# Do you folks hang on to older books and magazines (at least investment-related?)



## canabiz (Apr 4, 2009)

*Do you folks hang on to older personal finance stuff (books, mags, statements etc)*

So I have stacks of older issues of Money Sense and Canadian Business as well as various investment books that I collected when I first started getting serious about my personal finance. This includes different *For Dummies* titles as well as the Derek Foster ones, just to name a few. 

I was holding on to them in case I need to quickly refer to a particular subject (typical hoarding symptoms lol?) but truth be told, I have not given any of them a second look. With the popularity of e-books and the vast amount of info available on the Internet (or at your local library), I am thinking of dumping them all to de-clutter the house and by dumping i mean donating these books to the local library or giving them away via freecycle or kijiji. 

Are you in the same boat? Do you hang on to books and magazines from days gone by or do you go by what is current and keep it light and simple?

P.S: I have expanded this thread to include other personal finance materials outside of tax receipts such as mutual fund statements, pay stubs etc.


----------



## Kim (Jan 10, 2011)

Yep I have 5 yrs worth of Barrel Horse News stacked on a shelf - I sometimes check back for stats that they printed. Rarely do I go back and read whole issues but we spend a lot of time on the road during the summer months and I have gotten into the habit of grabbing 2 or 3 to re read instead of having the laptop on in the truck ( hard to read / type anyway ). All my other horse magazines get checked over and interesting write ups cut out and put in my "binder". Then the magazines go to recycling. 

I have subscriptions to BHN and McLeans and buy the odd magazine from time to time. Have on my to do list to get Money Sense but am hoping to buy it through a school fundraiser or something like that.


----------



## brad (May 22, 2009)

Over the years I've whittled down my magazine subscriptions to just one (Granta), and that one comes out only four times per year. I don't even keep most of those, except for a few that I know I will want to reread (and I do reread them periodically); interestingly enough in one of my old Grantas I stumbled across a profile of the writer Bruce Chatwin by Michael Ignatieff back when Ignatieff was a journalist.

I've gotten rid of 70% of my books and nearly all my old magazines, just kept a few that were "keepers." I do have a few e-books and lots of PDFs of practical how-to articles from online magazines and newspapers.

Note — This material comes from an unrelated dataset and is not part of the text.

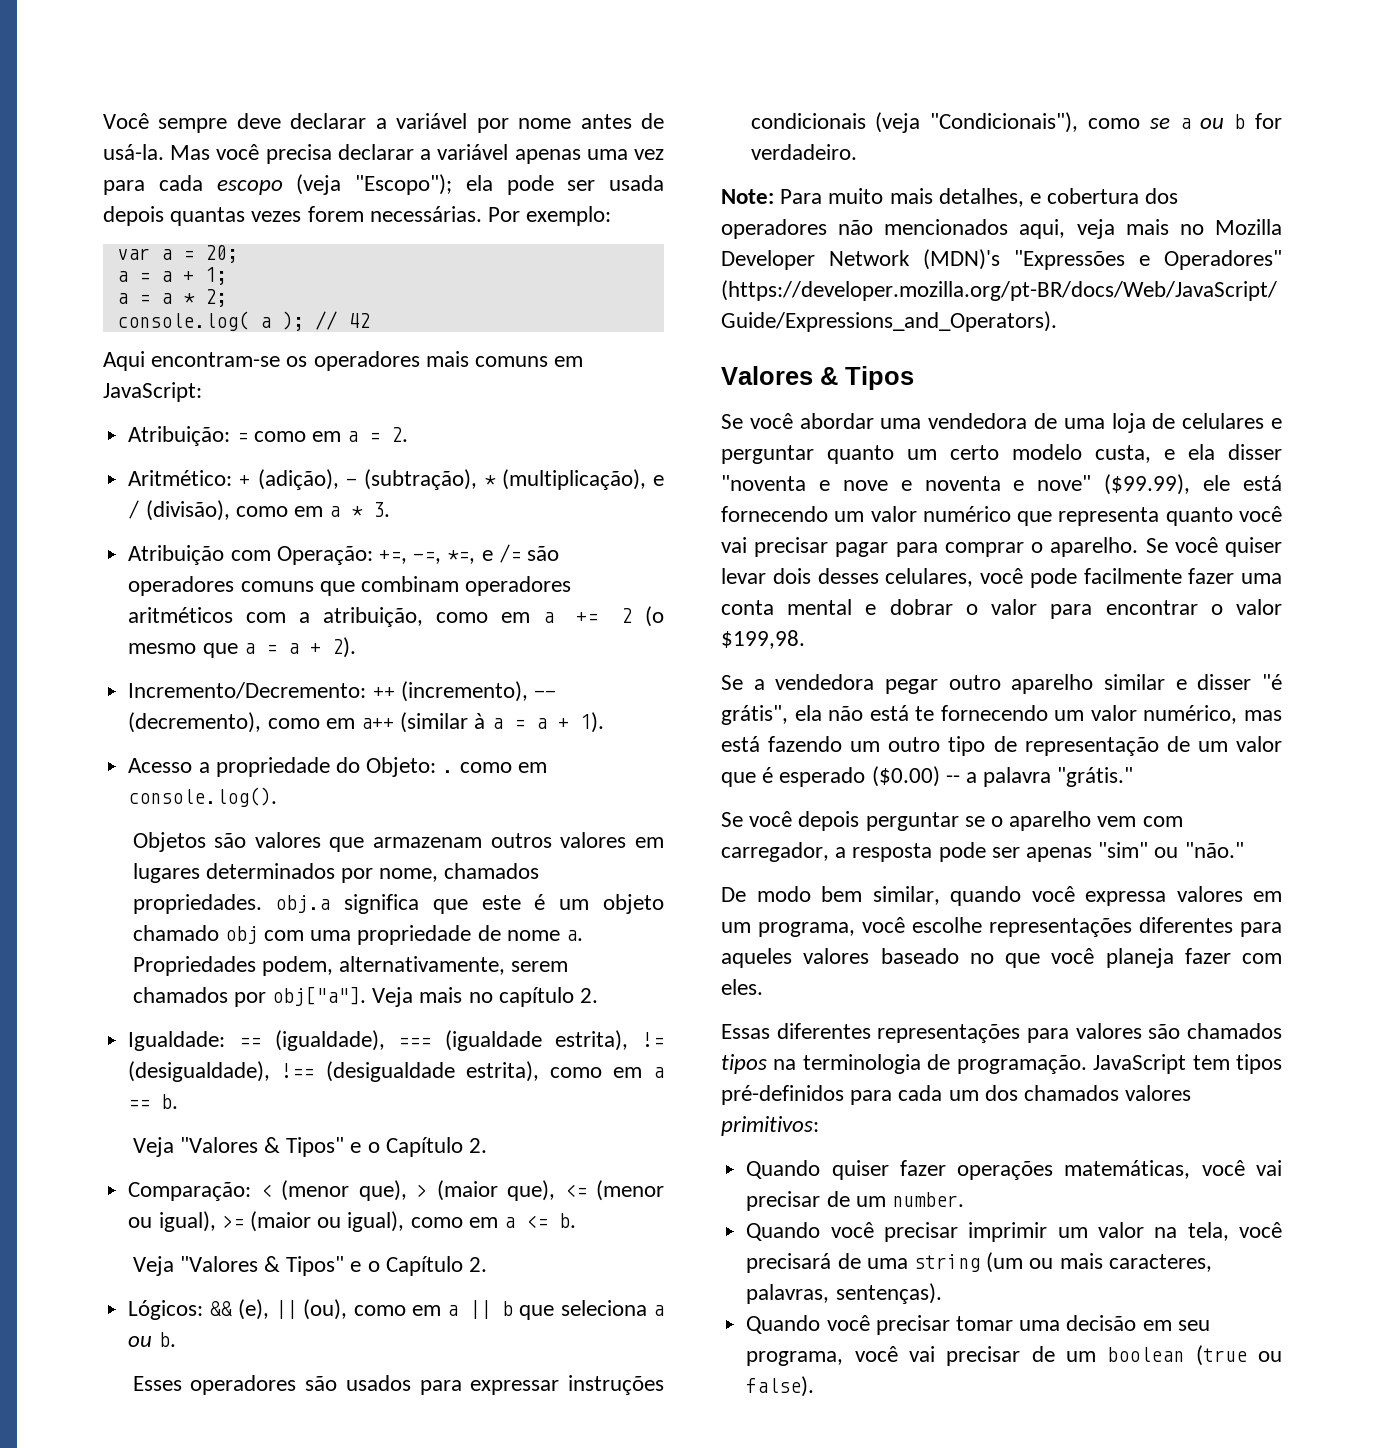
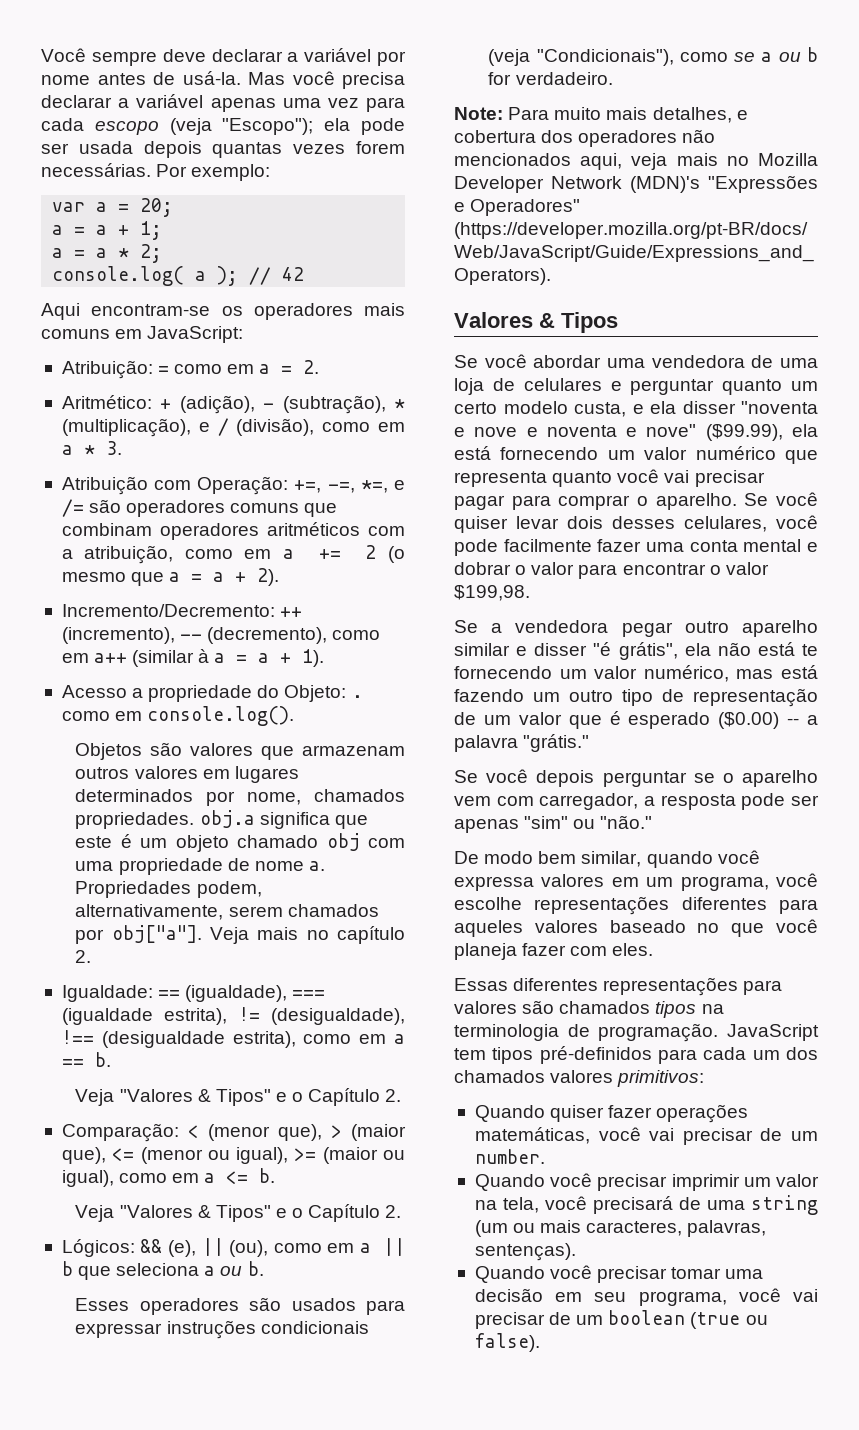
- Se você abordar uma vendedora de uma loja de celulares e perguntar quanto um certo modelo custa, e ela disser "noventa e nove e noventa e nove" ($99.99), ele está fornecendo um valor numérico que representa quanto você vai precisar pagar para comprar o aparelho.
+ Se você abordar uma vendedora de uma loja de celulares e perguntar quanto um certo modelo custa, e ela disser "noventa e nove e noventa e nove" ($99.99), ela está fornecendo um valor numérico que representa quanto você vai precisar pagar para comprar o aparelho.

I used to save all books and magazines because I figured I'd read them again someday, but as the decades clicked by and I didn't look at most of them again, I got rid of them. There's always the library, and now there's always the Internet.


----------



## HaroldCrump (Jun 10, 2009)

I do hang on to old books and magazine, and in fact, I love them!
However, they are not investment related.

The books are mostly the classics and some childhood favorites like the Bobbsey Twins series, Enid Blyton, an old copy of Mill on the Floss, Jane Austen's works, pretty much all of the original Agatha Christie's published by Harper Collins and later Bentham books.
As for magazines, I only have the Reader's Digest from many years ago, back when it used to be a real magazine rather than a populist, advertisement filled tabloid.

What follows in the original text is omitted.